Omit pictures and quote the listing below line by line, from its start through the line that holds "font-weight: normal ->".

*** Block opens ***

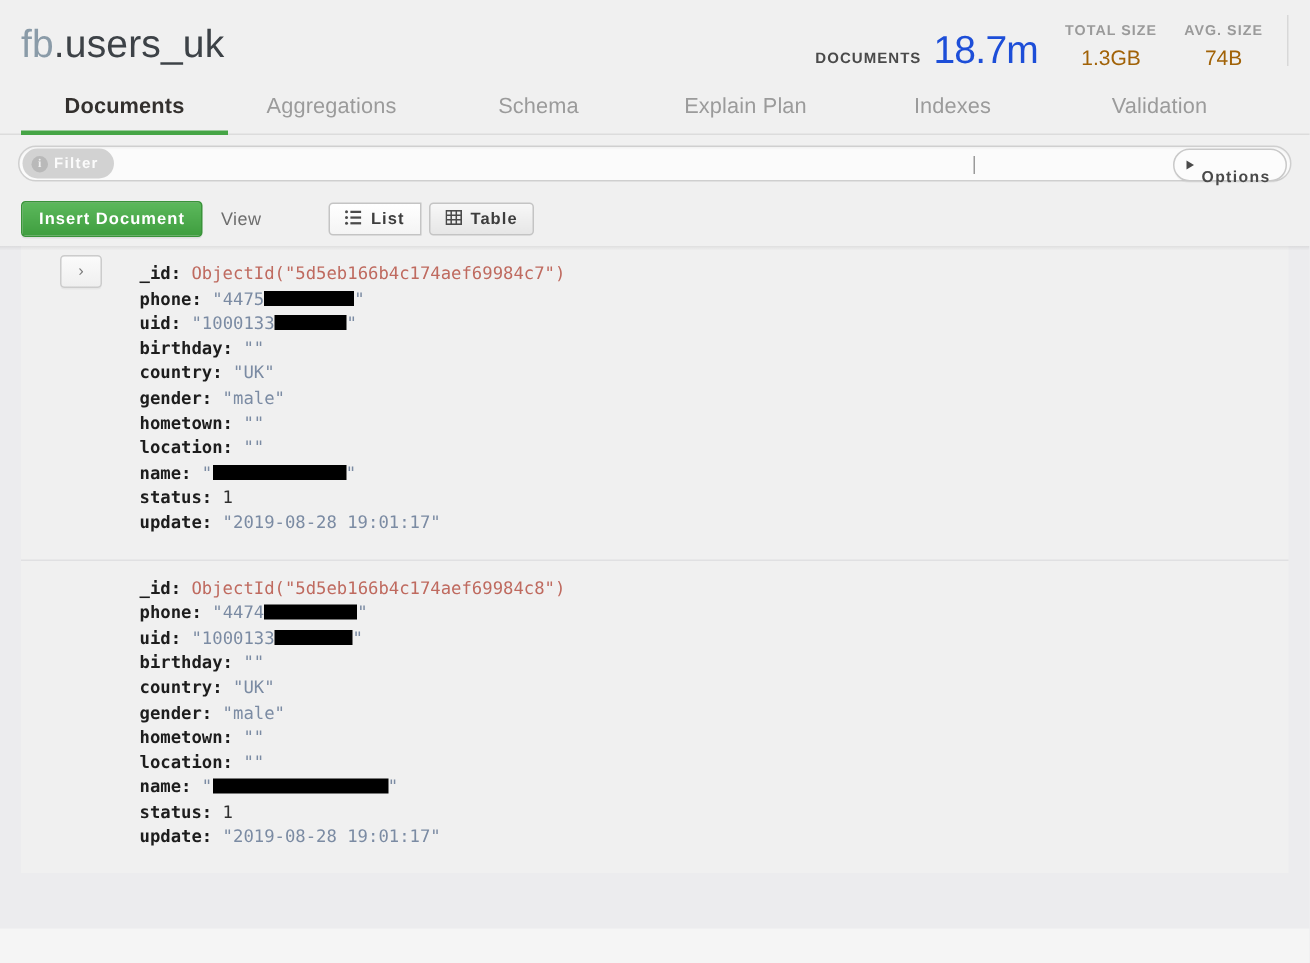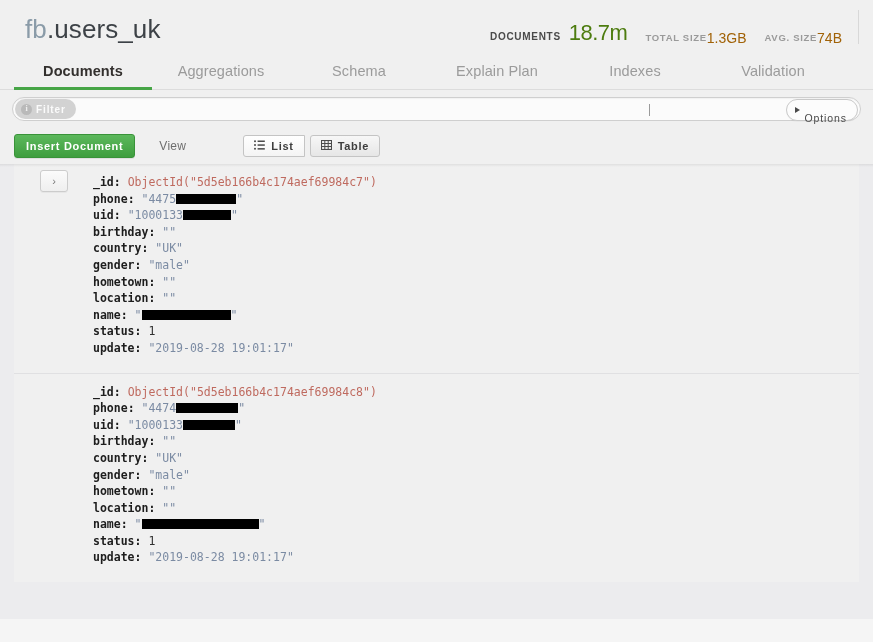"fb.users_uk" .ns-title { left: 25px -> 14px }
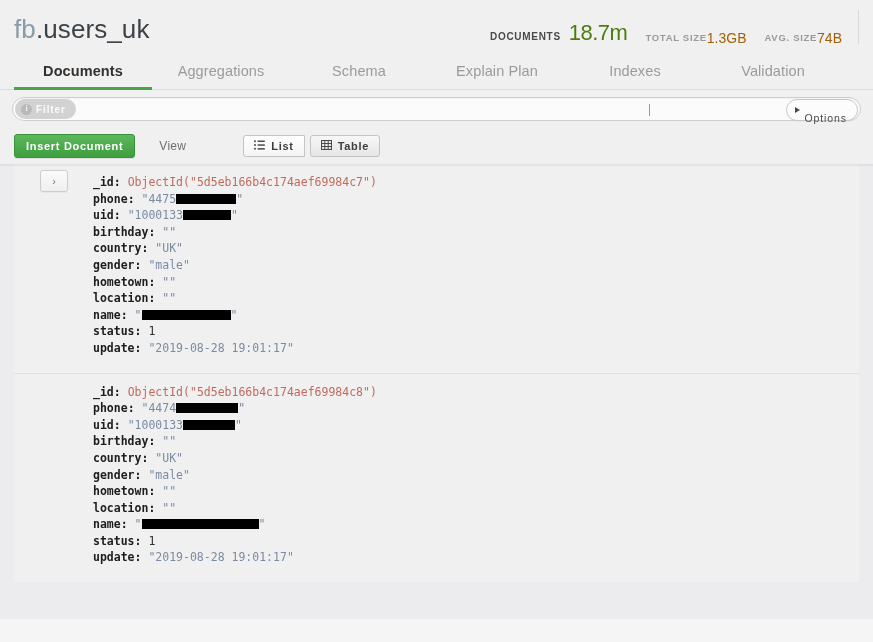"18.7m" .stat-value-docs { color: #4d7c0f -> #1d4ed8; font-size: 22px -> 26px }
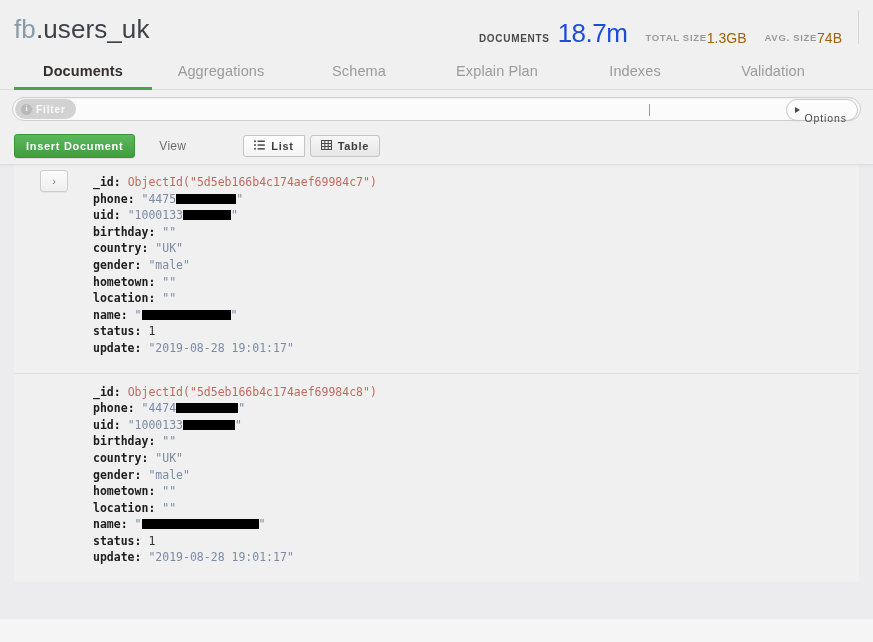"TOTAL SIZE" .stat { flex-direction: row -> column }
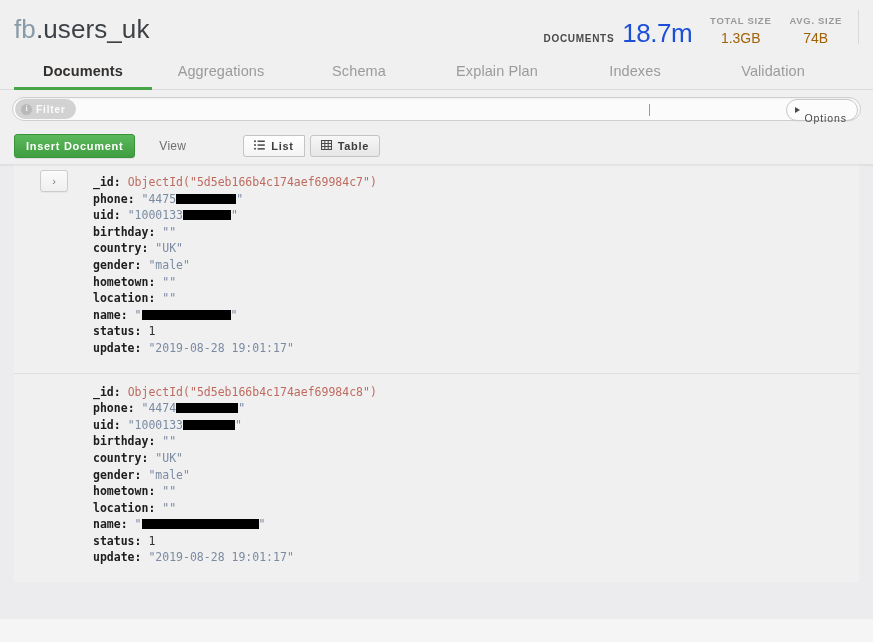"Options" .options-label { font-weight: normal -> bold }
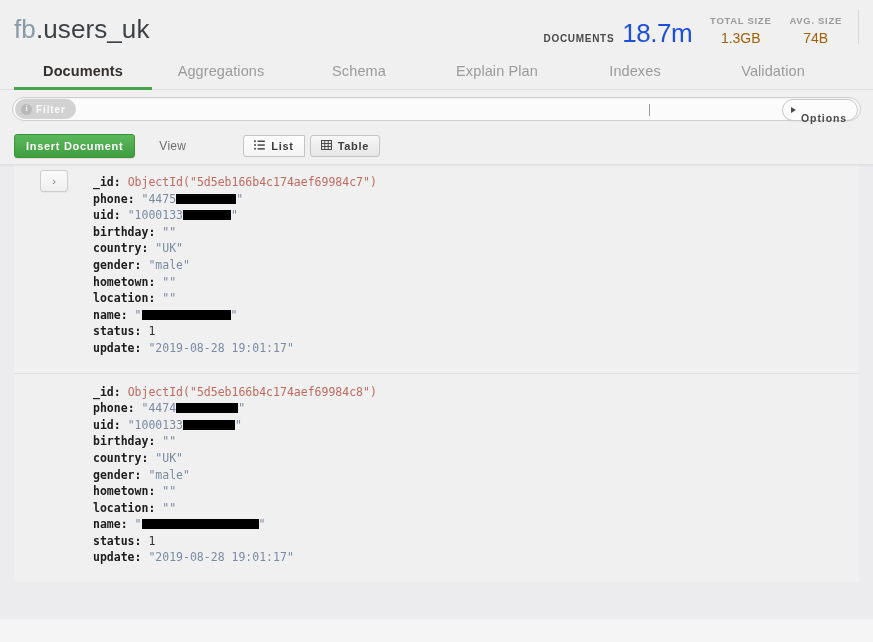"Insert Document" .toolbar { gap: 12px -> 0 }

*** Block closes ***

→ **Task response**
"fb.users_uk" .ns-title { left: 25px -> 14px }
"18.7m" .stat-value-docs { color: #4d7c0f -> #1d4ed8; font-size: 22px -> 26px }
"TOTAL SIZE" .stat { flex-direction: row -> column }
"Options" .options-label { font-weight: normal -> bold }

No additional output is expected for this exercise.